* WHAT TO WORK ON:
Repeat every entry word for word, but leave the images out of your copy.

* LISTED ENTRIES:
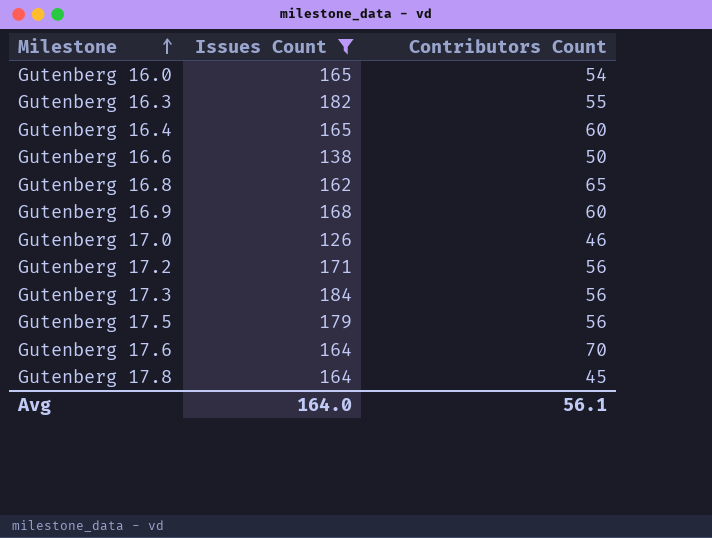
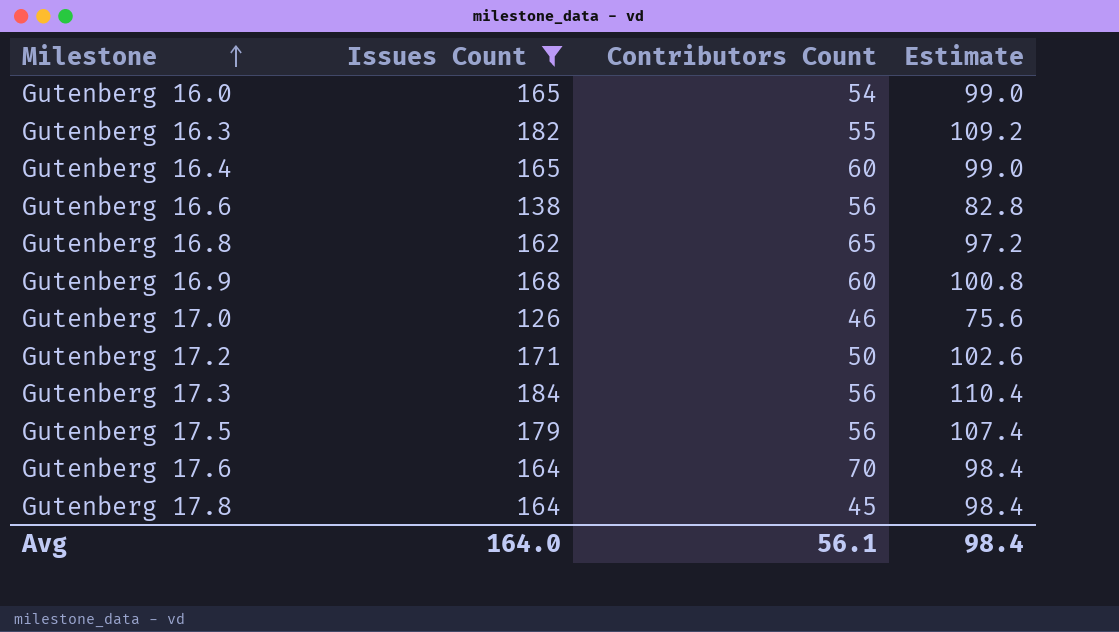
column Estimate | formula: none -> [Issues Count] * 0.6
Gutenberg 16.6 | Contributors Count: 50 -> 56
Gutenberg 17.2 | Contributors Count: 56 -> 50

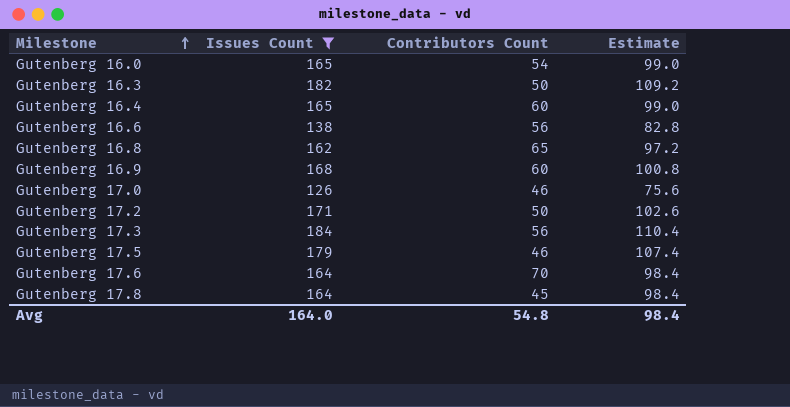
Gutenberg 16.3 | Contributors Count: 55 -> 50
Gutenberg 17.5 | Contributors Count: 56 -> 46
Avg | Contributors Count: 56.1 -> 54.8

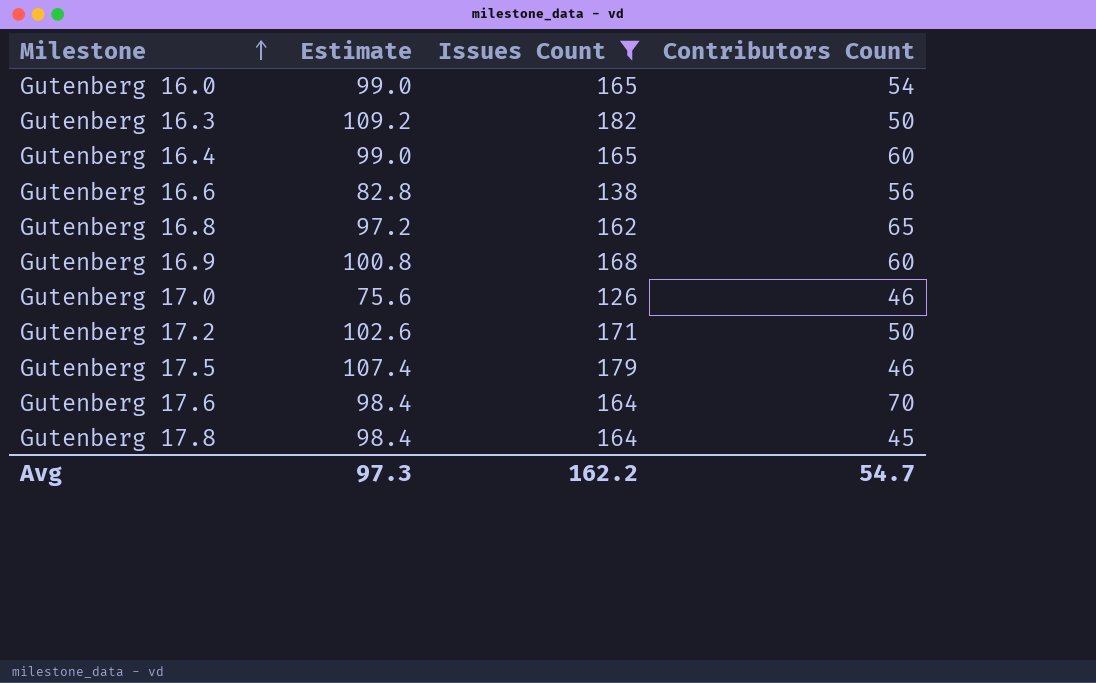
column Estimate | position: 4 -> 2
row Gutenberg 17.3: 184 | 56 | 110.4 -> none
Avg | Estimate: 98.4 -> 97.3
Avg | Issues Count: 164.0 -> 162.2
Avg | Contributors Count: 54.8 -> 54.7

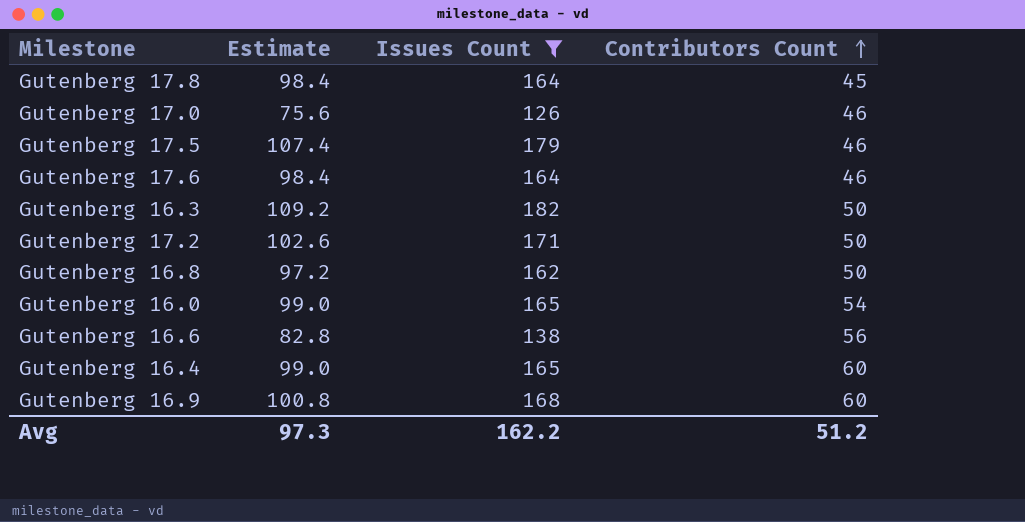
row order: Milestone ascending -> Contributors Count ascending
Gutenberg 17.6 | Contributors Count: 70 -> 46
Gutenberg 16.8 | Contributors Count: 65 -> 50
Avg | Contributors Count: 54.7 -> 51.2

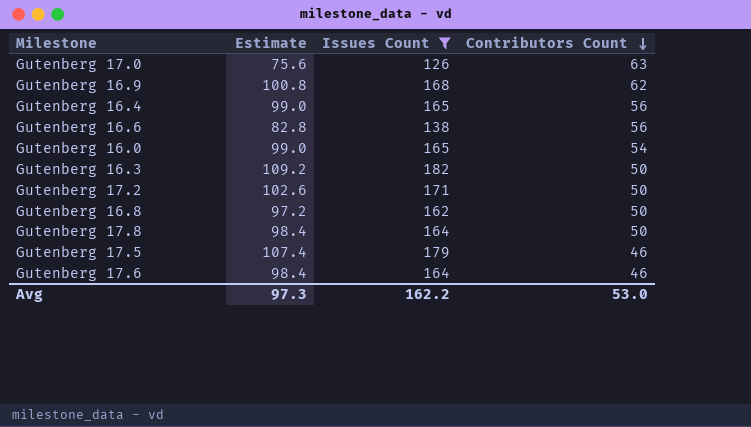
row order: Contributors Count ascending -> Contributors Count descending
Gutenberg 17.0 | Contributors Count: 46 -> 63
Gutenberg 16.9 | Contributors Count: 60 -> 62
Gutenberg 16.4 | Contributors Count: 60 -> 56
Gutenberg 17.8 | Contributors Count: 45 -> 50
Avg | Contributors Count: 51.2 -> 53.0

* OUTPUT FOR THIS TASK:
column Estimate | formula: none -> [Issues Count] * 0.6
Gutenberg 16.6 | Contributors Count: 50 -> 56
Gutenberg 17.2 | Contributors Count: 56 -> 50

Gutenberg 16.3 | Contributors Count: 55 -> 50
Gutenberg 17.5 | Contributors Count: 56 -> 46
Avg | Contributors Count: 56.1 -> 54.8

column Estimate | position: 4 -> 2
row Gutenberg 17.3: 184 | 56 | 110.4 -> none
Avg | Estimate: 98.4 -> 97.3
Avg | Issues Count: 164.0 -> 162.2
Avg | Contributors Count: 54.8 -> 54.7

row order: Milestone ascending -> Contributors Count ascending
Gutenberg 17.6 | Contributors Count: 70 -> 46
Gutenberg 16.8 | Contributors Count: 65 -> 50
Avg | Contributors Count: 54.7 -> 51.2

row order: Contributors Count ascending -> Contributors Count descending
Gutenberg 17.0 | Contributors Count: 46 -> 63
Gutenberg 16.9 | Contributors Count: 60 -> 62
Gutenberg 16.4 | Contributors Count: 60 -> 56
Gutenberg 17.8 | Contributors Count: 45 -> 50
Avg | Contributors Count: 51.2 -> 53.0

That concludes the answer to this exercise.